This play takes us to Stalinist Russia.  Not the one with peasants and cabbage and misery, but to an enclave of opulence at the summer house of General Kotov and his wife’s family, complete with an ivy-clad veranda and a local festival band.  The oldies, permitted to spend the summer in the retreat they no longer own, wistfully reminiscence of ‘before’.  As the group sing, dance and frolic, Rozzi Nicholson-Lailey gives Olga the sincerest of smiles, even though her single ageing streak of grey hair did not match the quality of her acting.  The daughter Nadia’s innocence is perfectly pitched, and the group manages to match the blissful ignorance of the ten year old. 

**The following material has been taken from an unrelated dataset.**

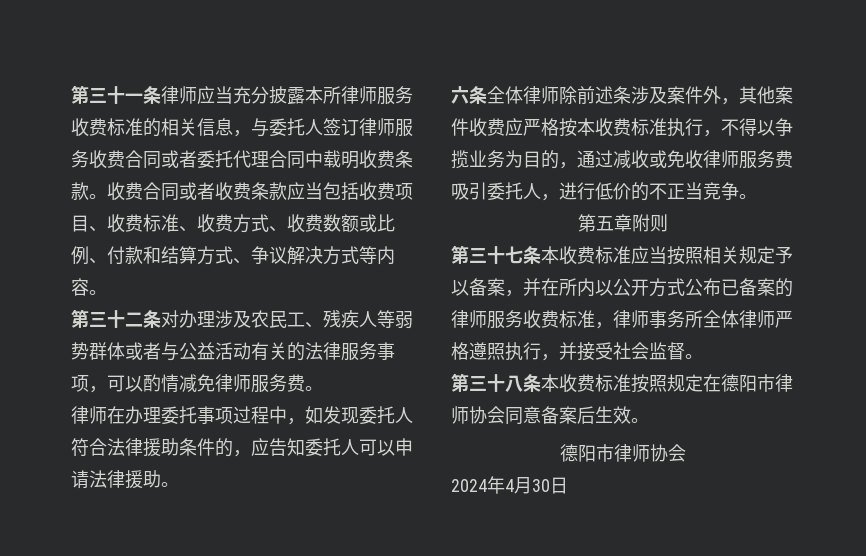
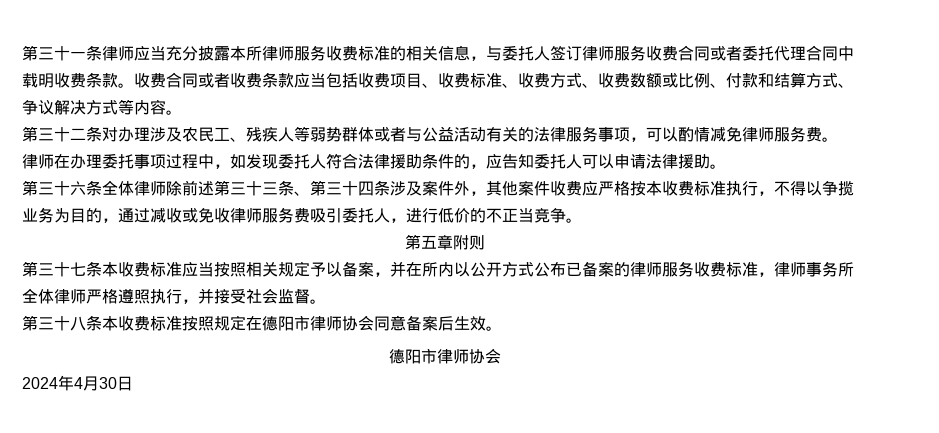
- 六条全体律师除前述条涉及案件外，其他案件收费应严格按本收费标准执行，不得以争揽业务为目的，通过减收或免收律师服务费吸引委托人，进行低价的不正当竞争。
+ 第三十六条全体律师除前述第三十三条、第三十四条涉及案件外，其他案件收费应严格按本收费标准执行，不得以争揽业务为目的，通过减收或免收律师服务费吸引委托人，进行低价的不正当竞争。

But Mitia, an old love interest of Kotov’s wife Maroussia, and the oldies’ favourite, slowly injects some Stalin into the pastoral idyll.  Anybody who repeats my mistake of taking the casual coolness of Will Attenborough’s arrival to be weak acting will be equally blown away by the strong development of his vacuous character – he most definitely was not cast for his piano ability alone.  Higher praise he deserves, almost, but not quite, at the expense of a plot-spoiler.  His clash with Saul Boyer’s General Kotov is well played on both sides, and does not need so many bars of the can-can before the interval to be consolidated.  Kotov’s passionate loyalty to the party is unquestionably convincing, and quickly established through the awe of Jack Mosedale and Will Chappell’s bumbling soldiers.  Boyer exudes soldierly virility, even if his military brilliance is slightly undermined by the felt red star on his cap, already curling at the edges.  Maroussia’s dourness, emotionally volatile and mentally unstable character is perfectly suited to Charlotte Hamblin’s style.  Evidently riled by Mitia’s arrival, she wavers and hesitates and flits between the two before powerfully asserting where her loyalties lie.

Director Hugh Wyld balances the high politics of Kotov vs. Mitia with some charming interaction over sandwiches and fireballs between Robin Morton’s simple lost driver and Laura Ayres’ middle-aged virgin housemaid.  The script does the rest when the simple folk get in the way of the political, but Morton could have shown a little more panic when he realises this is happening.

MML Russianists have been up in arms over the blasé use of the Russian alphabet on the play’s advertising.  I hope their ire can be overturned by high-class acting and direction, and an emotionally powerful script.